Thursday I didn't send her a single text the entire day. I sent her a text this morning and she responded immediately wanting to know if I was busy with work late last night. So, not texting, seemed to raise the interest level slightly.

I do have other options, but as she's showing some signs of interest, I want to see if I can get the interest up even more. And if not, then I move on.

Today via text she said "I was going out last night. Then I realized I always make myself available for this person when they have time. I finally had to end it because once again I was settling. If someone does not know how to prioritize their life then I can't be a part of that. "

I replied "Prioritize their life or prioritize you?"

She responded "Both. If you can't prioritize life you definitely cannot prioritize me. I am always on high alert that someone is going to use me. I think I have to work on that a little. :)"

I responded "Good for you for ending a situation where you felt you were settling."

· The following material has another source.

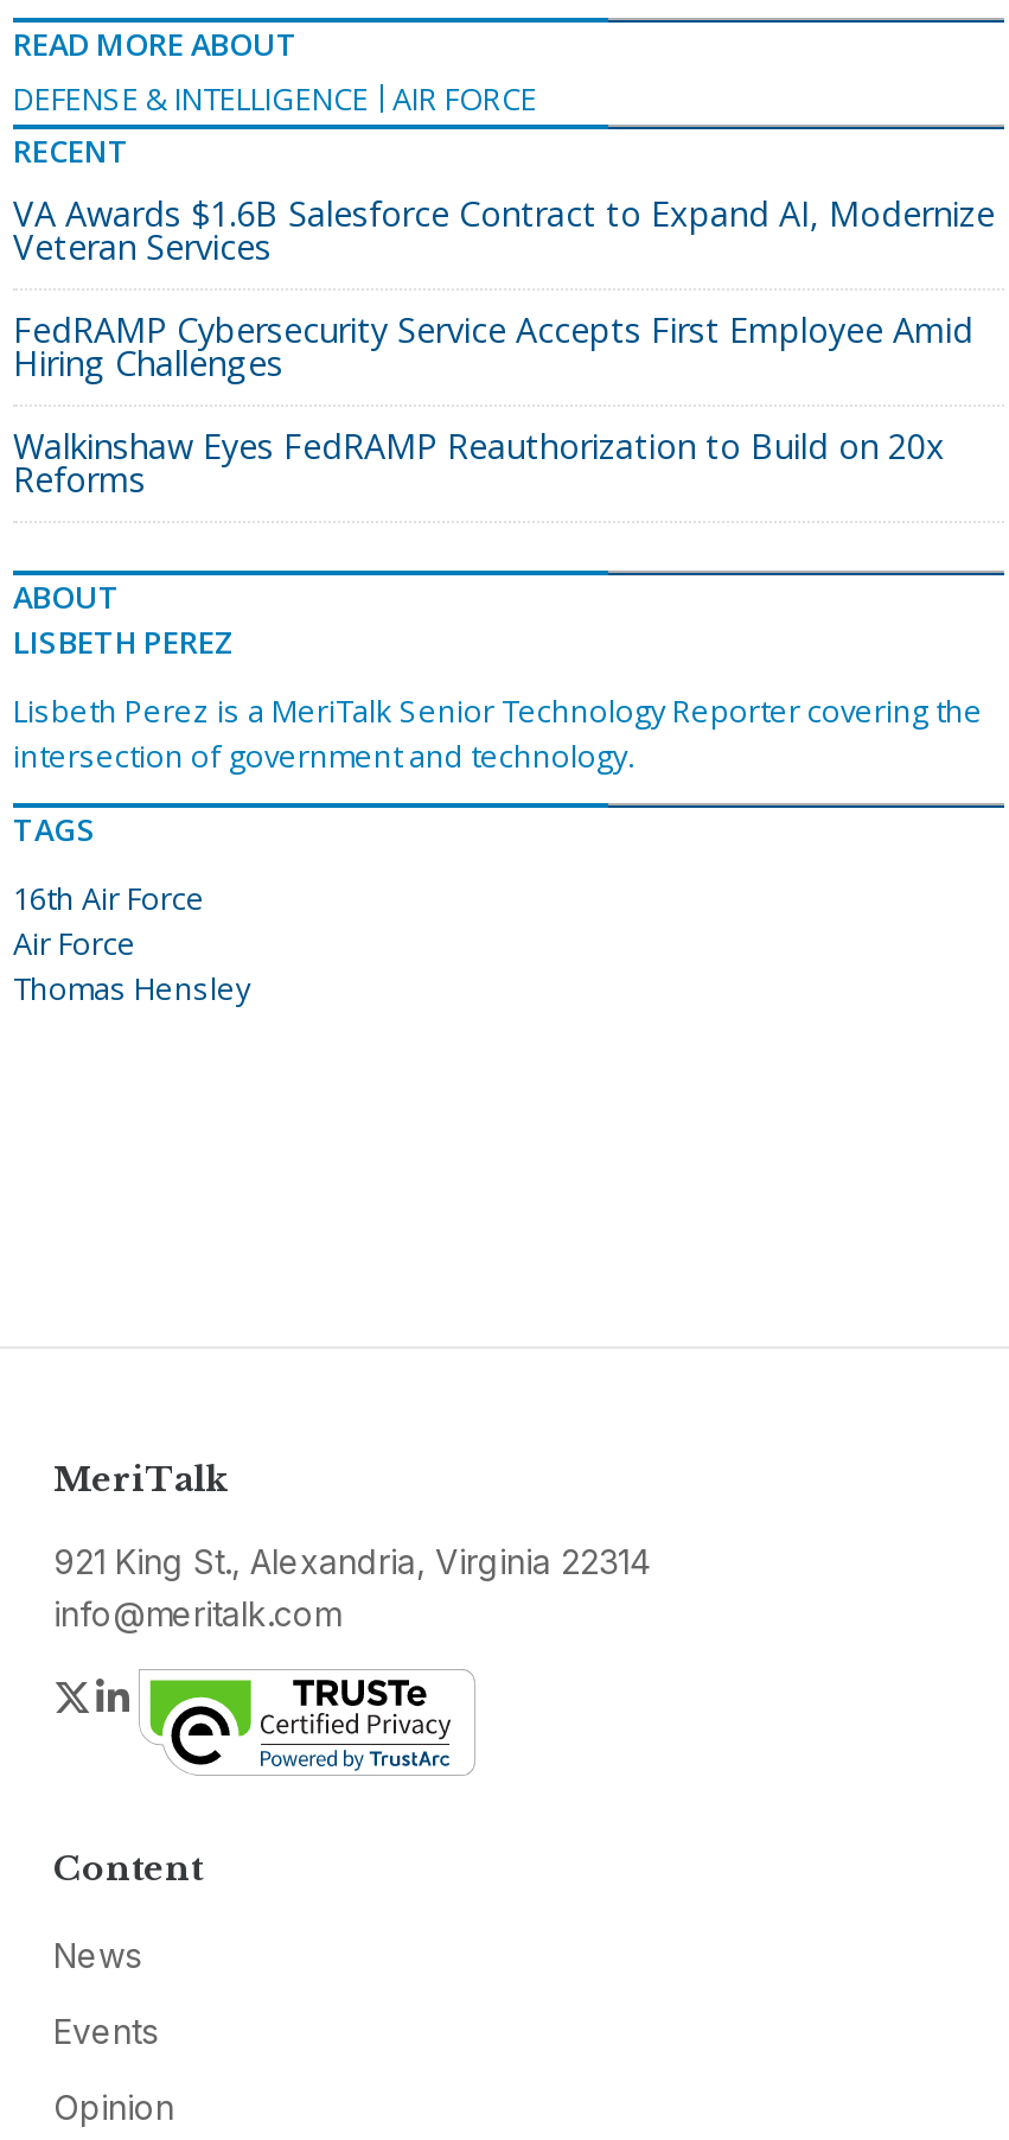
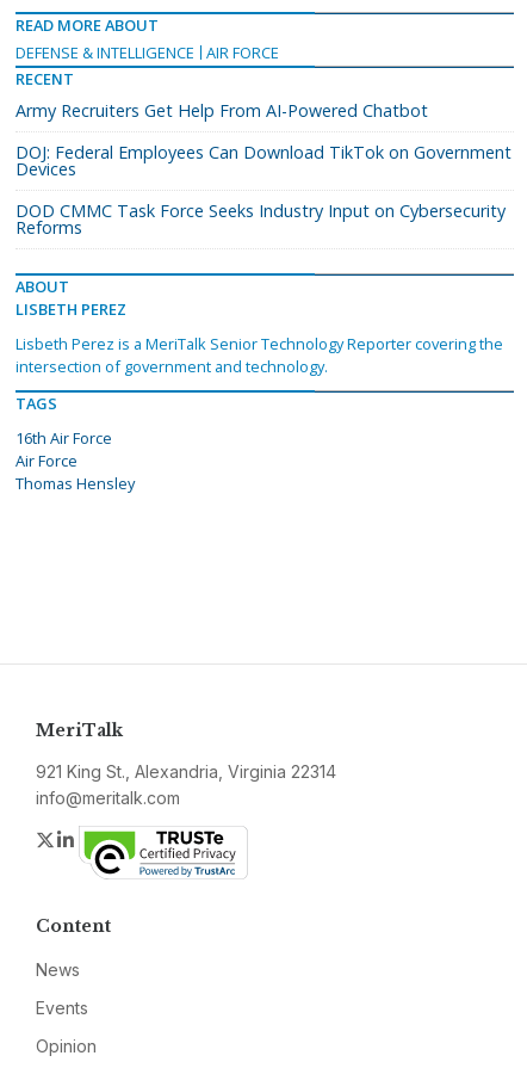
[13,191,995,270] VA Awards $1.6B Salesforce Contract to Expand AI, Modernize | Veteran Services -> [16,99,428,122] Army Recruiters Get Help From AI-Powered Chatbot
[13,307,973,386] FedRAMP Cybersecurity Service Accepts First Employee Amid | Hiring Challenges -> [16,141,512,180] DOJ: Federal Employees Can Download TikTok on Government | Devices
[13,424,945,469] Walkinshaw Eyes FedRAMP Reauthorization to Build on 20x -> [16,199,506,222] DOD CMMC Task Force Seeks Industry Input on Cybersecurity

Also, her routine about "I should date this type of person." or "I should just go to FL and hang out at a bar and see if anyone will talk to me" has troubled me. I wondered if she was hinting she wanted me to commit to her early on in some way, so I asked her the following:

"With your last boyfriend, how long did you two date before becoming boyfriend/girlfriend?"

She responded "That's an interesting question. I have never been in a committed relationship since my separation/divorce. I was too busy with a terrible divorce...and my life turning upside down. I had so much going on that a long term relationship would have been toxic. Honestly, I'm scared to be in one......now I'm in a different place so I have put looking for a relationship on the backburner. I truly believe it's going to be someone I have a strong friendship with and it will progress from there."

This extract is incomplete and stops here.